## Exercise
Transcribe every entry below word for word, but skip the pictures.

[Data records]
::::
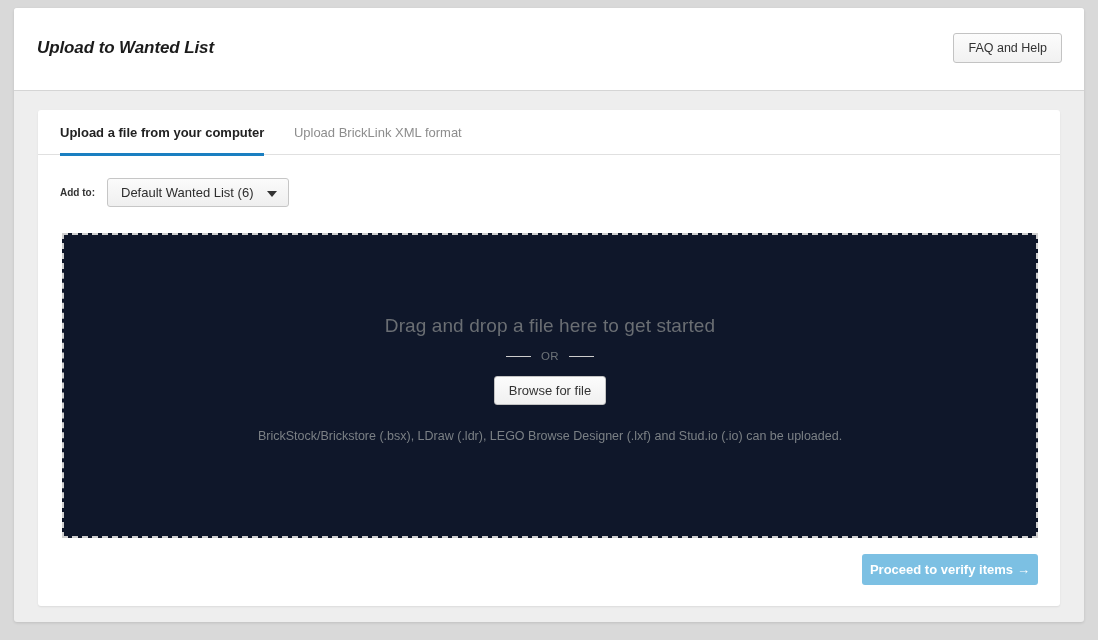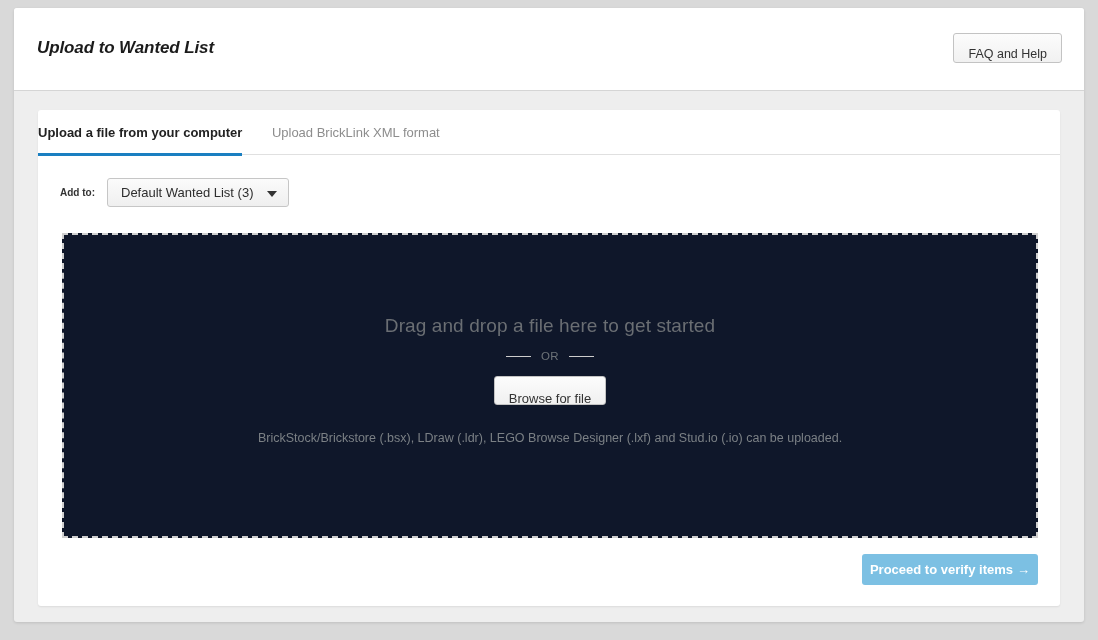--- a/index.html
+++ b/index.html
@@ -47,21 +47,21 @@
     font-weight: bold;
     color: #1b1b1b;
     letter-spacing: -0.1px;
     font-style: italic;
   }
   .faq-button {
     position: absolute;
     right: 22px;
     top: 25px;
     height: 30px;
-    padding: 6px 14px;
+    padding: 0 14px;
     line-height: 29px;
     font-size: 12.5px;
     color: #333333;
     background: linear-gradient(to bottom, #fcfcfc 0%, #f1f1f1 100%);
     border: 1px solid #c3c3c3;
     border-radius: 3px;
     box-sizing: border-box;
     cursor: pointer;
     white-space: nowrap;
   }
@@ -77,20 +77,21 @@
     border-radius: 3px;
     box-shadow: 0 1px 2px rgba(0,0,0,0.08);
     box-sizing: border-box;
   }
 
   
   .tab-row {
     position: relative;
     height: 45px;
     border-bottom: 1px solid #e0e0e0;
+    padding-left: 22px;
     box-sizing: border-box;
   }
   .tab {
     display: inline-block;
     height: 45px;
     line-height: 46px;
     font-size: 13px;
     color: #8d8d8d;
     margin-right: 25px;
     cursor: pointer;
@@ -194,21 +195,21 @@
   }
   .or-text {
     font-size: 11.5px;
     color: #6d7378;
     letter-spacing: 0.4px;
   }
   .browse-button {
     margin-top: 14px;
     display: inline-block;
     height: 29px;
-    padding: 8px 14px;
+    padding: 0 14px;
     line-height: 28px;
     font-size: 13px;
     color: #333333;
     background: linear-gradient(to bottom, #fcfcfc 0%, #f0f0f0 100%);
     border: 1px solid #c3c3c3;
     border-radius: 3px;
     box-sizing: border-box;
     cursor: pointer;
   }
   .dz-formats {
@@ -250,21 +251,21 @@
   <div class="content-card">
 
     <div class="tab-row">
       <div class="tab active">Upload a file from your computer</div>
       <div class="tab">Upload BrickLink XML format</div>
     </div>
 
     <div class="addto-row">
       <span class="addto-label">Add to:</span>
       <div class="select-box">
-        <span class="select-value">Default Wanted List (3)</span>
+        <span class="select-value">Default Wanted List (6)</span>
         <span class="select-caret"></span>
       </div>
     </div>
 
     <div class="dropzone">
       <div class="dz-inner">
         <div class="dz-headline">Drag and drop a file here to get started</div>
         <div class="or-row">
           <span class="or-line"></span>
           <span class="or-text">OR</span>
::::
## Result of the exercise
--- a/index.html
+++ b/index.html
@@ -47,21 +47,21 @@
     font-weight: bold;
     color: #1b1b1b;
     letter-spacing: -0.1px;
     font-style: italic;
   }
   .faq-button {
     position: absolute;
     right: 22px;
     top: 25px;
     height: 30px;
-    padding: 6px 14px;
+    padding: 0 14px;
     line-height: 29px;
     font-size: 12.5px;
     color: #333333;
     background: linear-gradient(to bottom, #fcfcfc 0%, #f1f1f1 100%);
     border: 1px solid #c3c3c3;
     border-radius: 3px;
     box-sizing: border-box;
     cursor: pointer;
     white-space: nowrap;
   }
@@ -77,20 +77,21 @@
     border-radius: 3px;
     box-shadow: 0 1px 2px rgba(0,0,0,0.08);
     box-sizing: border-box;
   }
 
   
   .tab-row {
     position: relative;
     height: 45px;
     border-bottom: 1px solid #e0e0e0;
+    padding-left: 22px;
     box-sizing: border-box;
   }
   .tab {
     display: inline-block;
     height: 45px;
     line-height: 46px;
     font-size: 13px;
     color: #8d8d8d;
     margin-right: 25px;
     cursor: pointer;
@@ -194,21 +195,21 @@
   }
   .or-text {
     font-size: 11.5px;
     color: #6d7378;
     letter-spacing: 0.4px;
   }
   .browse-button {
     margin-top: 14px;
     display: inline-block;
     height: 29px;
-    padding: 8px 14px;
+    padding: 0 14px;
     line-height: 28px;
     font-size: 13px;
     color: #333333;
     background: linear-gradient(to bottom, #fcfcfc 0%, #f0f0f0 100%);
     border: 1px solid #c3c3c3;
     border-radius: 3px;
     box-sizing: border-box;
     cursor: pointer;
   }
   .dz-formats {
@@ -250,21 +251,21 @@
   <div class="content-card">
 
     <div class="tab-row">
       <div class="tab active">Upload a file from your computer</div>
       <div class="tab">Upload BrickLink XML format</div>
     </div>
 
     <div class="addto-row">
       <span class="addto-label">Add to:</span>
       <div class="select-box">
-        <span class="select-value">Default Wanted List (3)</span>
+        <span class="select-value">Default Wanted List (6)</span>
         <span class="select-caret"></span>
       </div>
     </div>
 
     <div class="dropzone">
       <div class="dz-inner">
         <div class="dz-headline">Drag and drop a file here to get started</div>
         <div class="or-row">
           <span class="or-line"></span>
           <span class="or-text">OR</span>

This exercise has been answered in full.